Lalande also praised her prodigious nature: "On 5 and 6 October 1768, Madame de Marron de Meillonnas read to me her tragedies Les Héraclides and Childeric, in beautiful verse, which she had composed since last winter, as well as Sophonisbe… it is a prodigy of fertility. Hardly a correction can be found in her manuscript". After her death, Lalande composed an éloge in her honour, later published in the Nécrologe des hommes célèbres de France.

== Death ==
Marie-Anne Carrelet de Marron died on 14 December 1778 from a chest-related edema at Bourg-en-Bresse.

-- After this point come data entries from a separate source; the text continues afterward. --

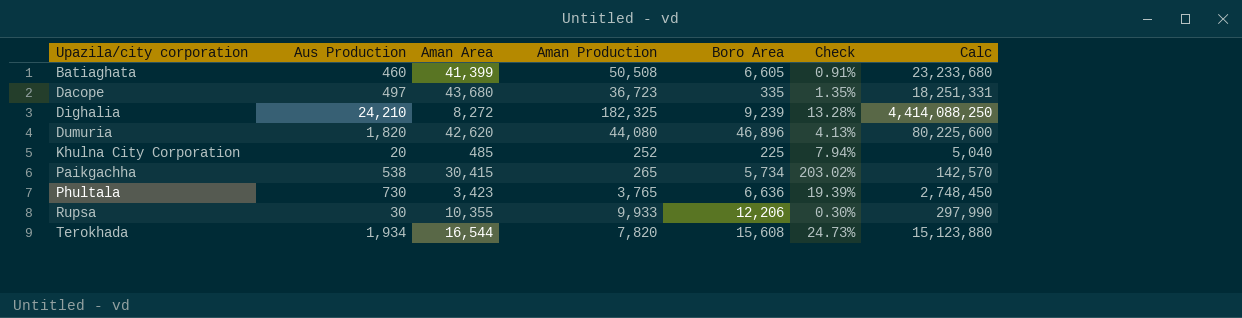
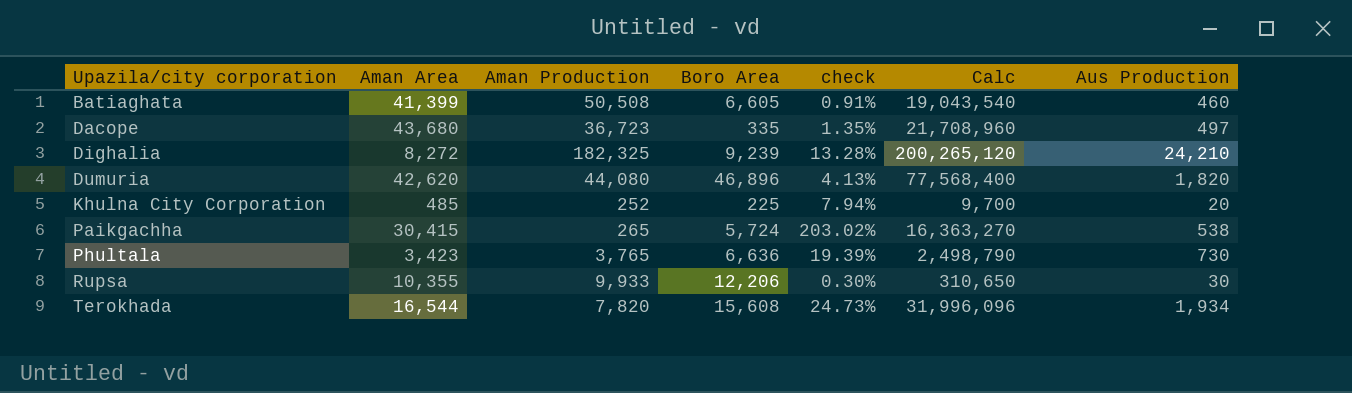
column name: Check -> check
column Calc | formula: [Aus Production] * [Aman Production] -> [Aman Area] * [Aus Production]
column Aus Production | position: 2 -> 7
Paikgachha | Boro Area: 5,734 -> 5,724

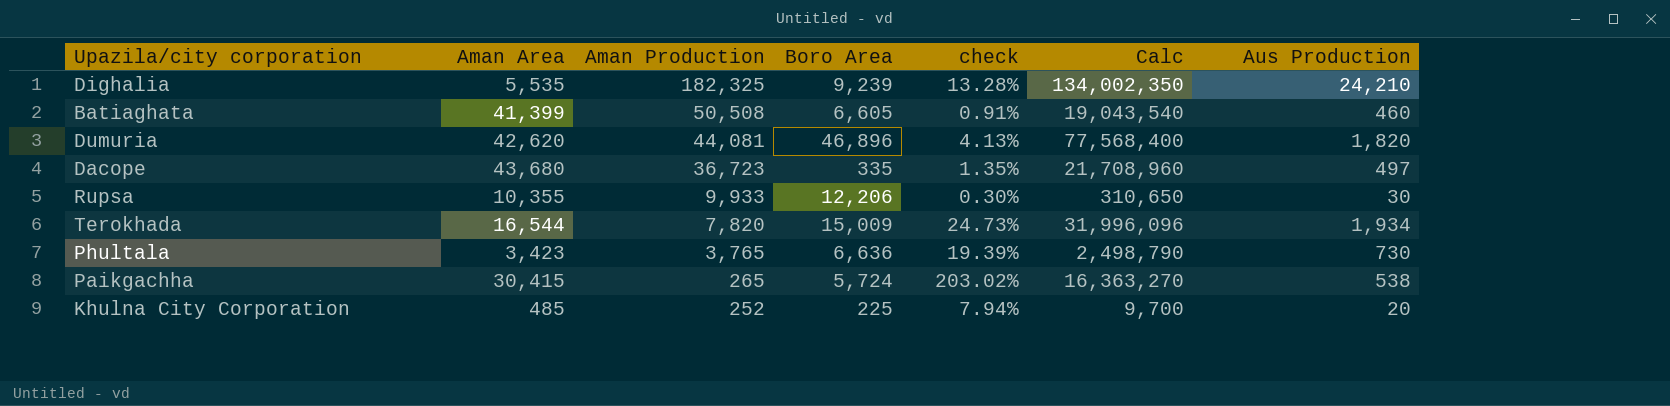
row order: Upazila/city corporation ascending -> Aman Production descending
Dighalia | Aman Area: 8,272 -> 5,535
Dighalia | Calc: 200,265,120 -> 134,002,350
Dumuria | Aman Production: 44,080 -> 44,081
Terokhada | Boro Area: 15,608 -> 15,009

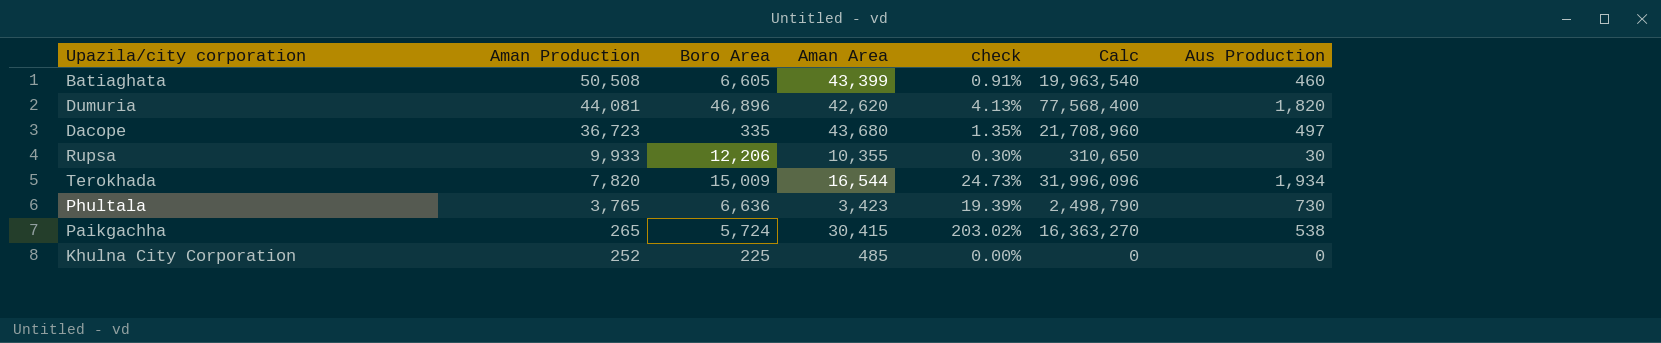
column Aman Area | position: 2 -> 4
row Dighalia: 5,535 | 182,325 | 9,239 | 13.28% | 134,002,350 | 24,210 -> none
Batiaghata | Aman Area: 41,399 -> 43,399
Batiaghata | Calc: 19,043,540 -> 19,963,540
Khulna City Corporation | check: 7.94% -> 0.00%
Khulna City Corporation | Calc: 9,700 -> 0
Khulna City Corporation | Aus Production: 20 -> 0

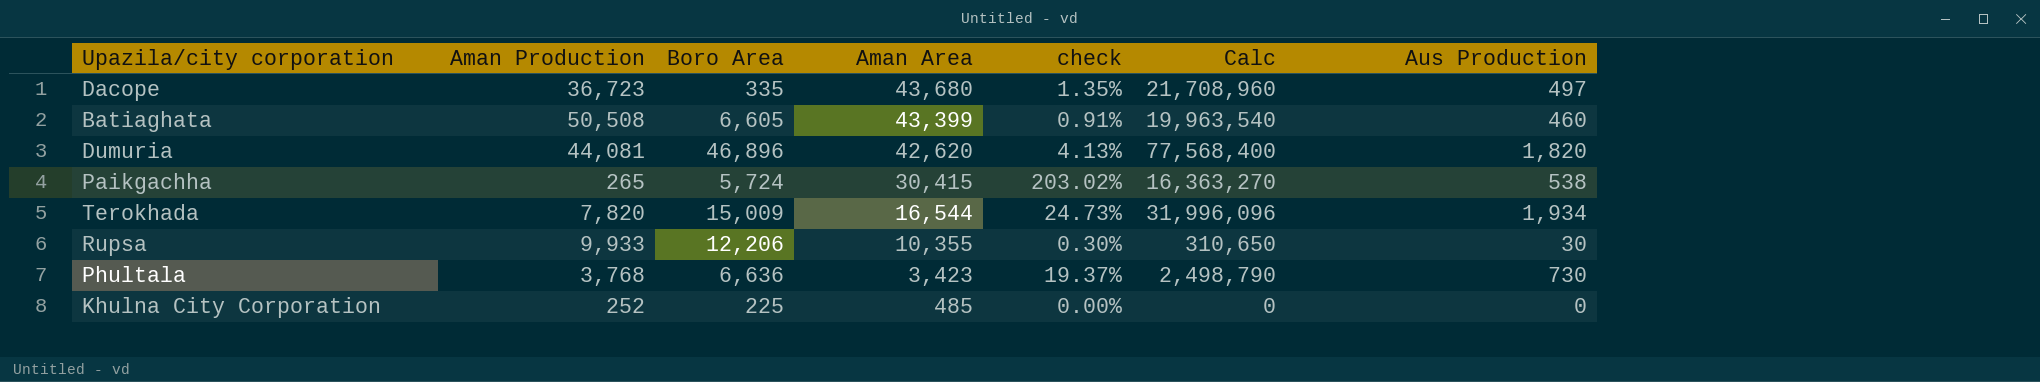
row order: Aman Production descending -> Aman Area descending
Phultala | Aman Production: 3,765 -> 3,768
Phultala | check: 19.39% -> 19.37%

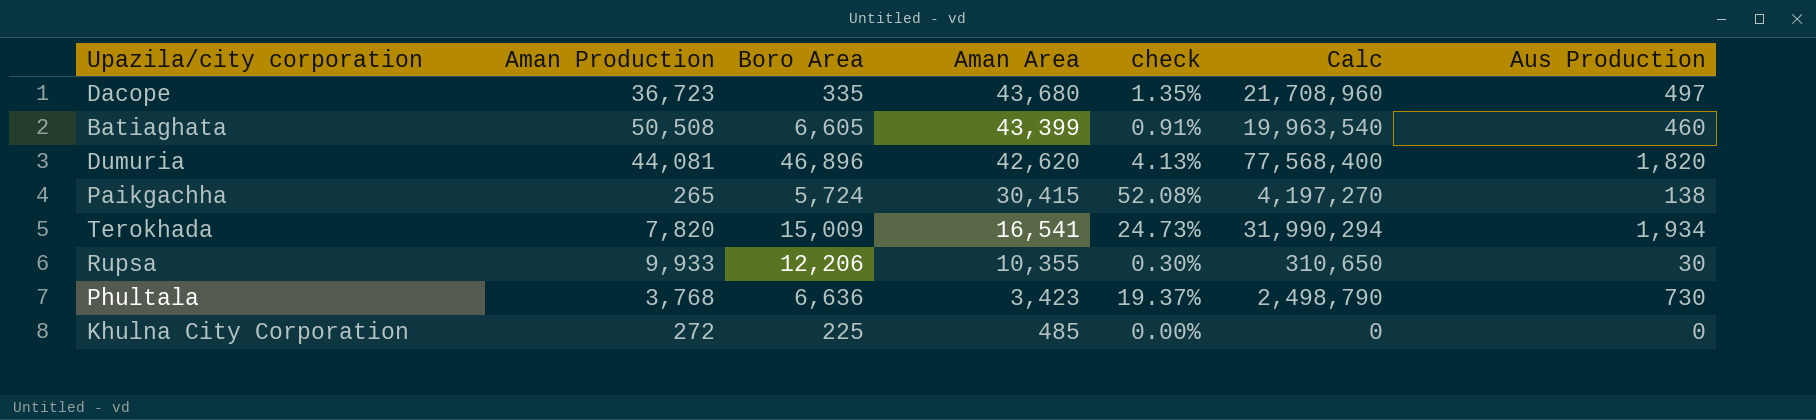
Paikgachha | check: 203.02% -> 52.08%
Paikgachha | Calc: 16,363,270 -> 4,197,270
Paikgachha | Aus Production: 538 -> 138
Terokhada | Aman Area: 16,544 -> 16,541
Terokhada | Calc: 31,996,096 -> 31,990,294
Khulna City Corporation | Aman Production: 252 -> 272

She survived her younger son, Pierre-Marie-Gabriel, who served in the fleet of Commander Comte d’Estaing in 1787. Her elder son Antoine-Bernard-Constant was condemned to death by the Revolutionary Tribunal of Lyon on 14 February 1794 (26 Pluviôse, Year II) and executed the same day alongside his cousin François-Catherin de Marron de Belvey. Both were killed for their loyalty to the monarchy.